|| CANNIBALISMES 2/2 ||

••• J'avoue m'être souvent révolté de ce que la quête de la mélodie parfaite, la recherche harmonique et l'art du développement et de l'orchestration furent un temps 'passés de mode', et que d'une chanson célèbre connue pour la finesse de ses variations internes, le monde finisse par célébrer - avec bien plus de vigueur encore - une version qui n'en aura finalement retenu qu'une partie du refrain, répétée ad nauseam.

••• Mais pourquoi se plaindre, puisqu'outre la seconde seconde vie ainsi accordée à l'oeuvre originale, plus bel hommage ne pouvait lui être rendu, puisqu'un tel usage ne ne célébrait jamais qu'avec plus de solemnité la richesse, la performance et l'inventivité de ce qui fut jadis, par rapport au coller-copier qui peu à peu devenait la règle. Mes premiers sentiments mêlés lors de la transaction concernant l'usage de mon "Mambo" par Massive Attack dans leur "Daydreaming" se sont mus en sentiments de fierté, bien égoïste je l'avoue, depuis qu'avec le recul j'ai compris avoir été l'un des inspirateurs de ce groupe aujourd'hui mythique. Le créateur original y trouvait son compte, au point de ne guère faire usage de son droit moral lorsque l'oeuvre résultante ne faisait, à ses yeux, hommage à la sienne qu'en la démolissant dans ses subtilités et sa vocation premières: la perspective de revenus supplémentaires, ajoutée à la reconnaissance tacite de l'ascendance de l'oeuvre originale sur la copie, suffisaient à emporter son approbation. Non pas que cela ne fut jamais le cas avant l'avènement du hip-hop et du sampling, mais que ces derniers en ont fait une pratique explicite, courante et normale tout à la fois.

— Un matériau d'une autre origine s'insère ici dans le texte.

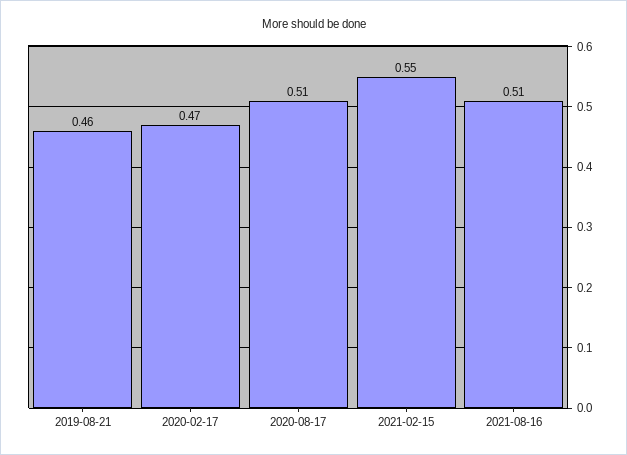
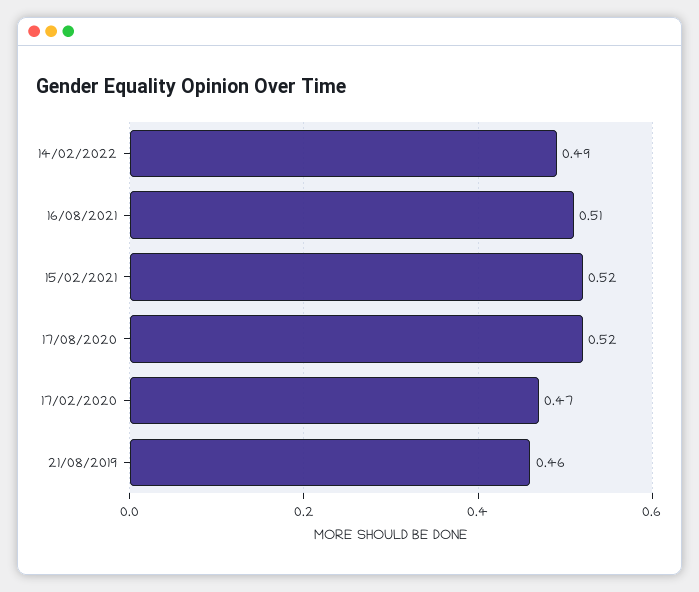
2020-08-17: 0.51 -> 0.52
2021-02-15: 0.55 -> 0.52
14/02/2022: none -> 0.49

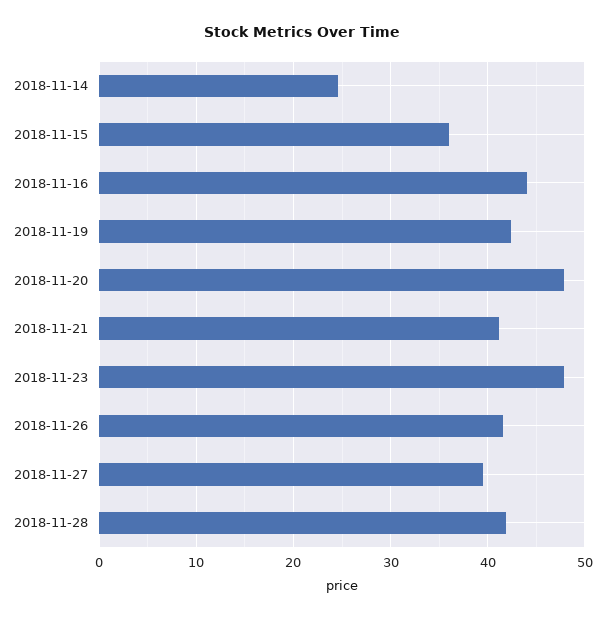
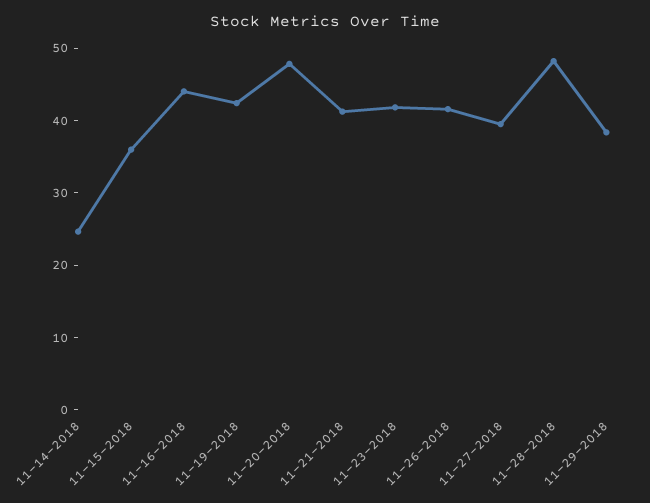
2018-11-23: 48 -> 42
2018-11-28: 42 -> 48
11-29-2018: none -> 38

••• Et je pourrais continuer longtemps sur le thème du recyclage physique de la musique enregistrée lorsqu'on sait, par exemple:

• Les fabuleux profits que l'industrie du disque a engrangés de la re-commercialisation des catalogues lors de l'avènement du CD, opération qu'elle aurait bien voulu renouveler sur les développements successifs de ce premier support numérique, CD-SACD, DVD-Audio et autres, tout en maintenant les prix à la hausse.

• Ou encore, lorsqu'on observe le phénomène du "remixe" qui, en sa propre terminologie, ne se cache pas de nous resservir le même plat sous prétexte d'un assaisonnement différent.

••• Mais là encore, qui sommes nous les artistes, à cracher sur de telles pratiques dont les ayants-droit concernés ont eux-même tiré - et tireront encore - et reconnaissance et royalties ?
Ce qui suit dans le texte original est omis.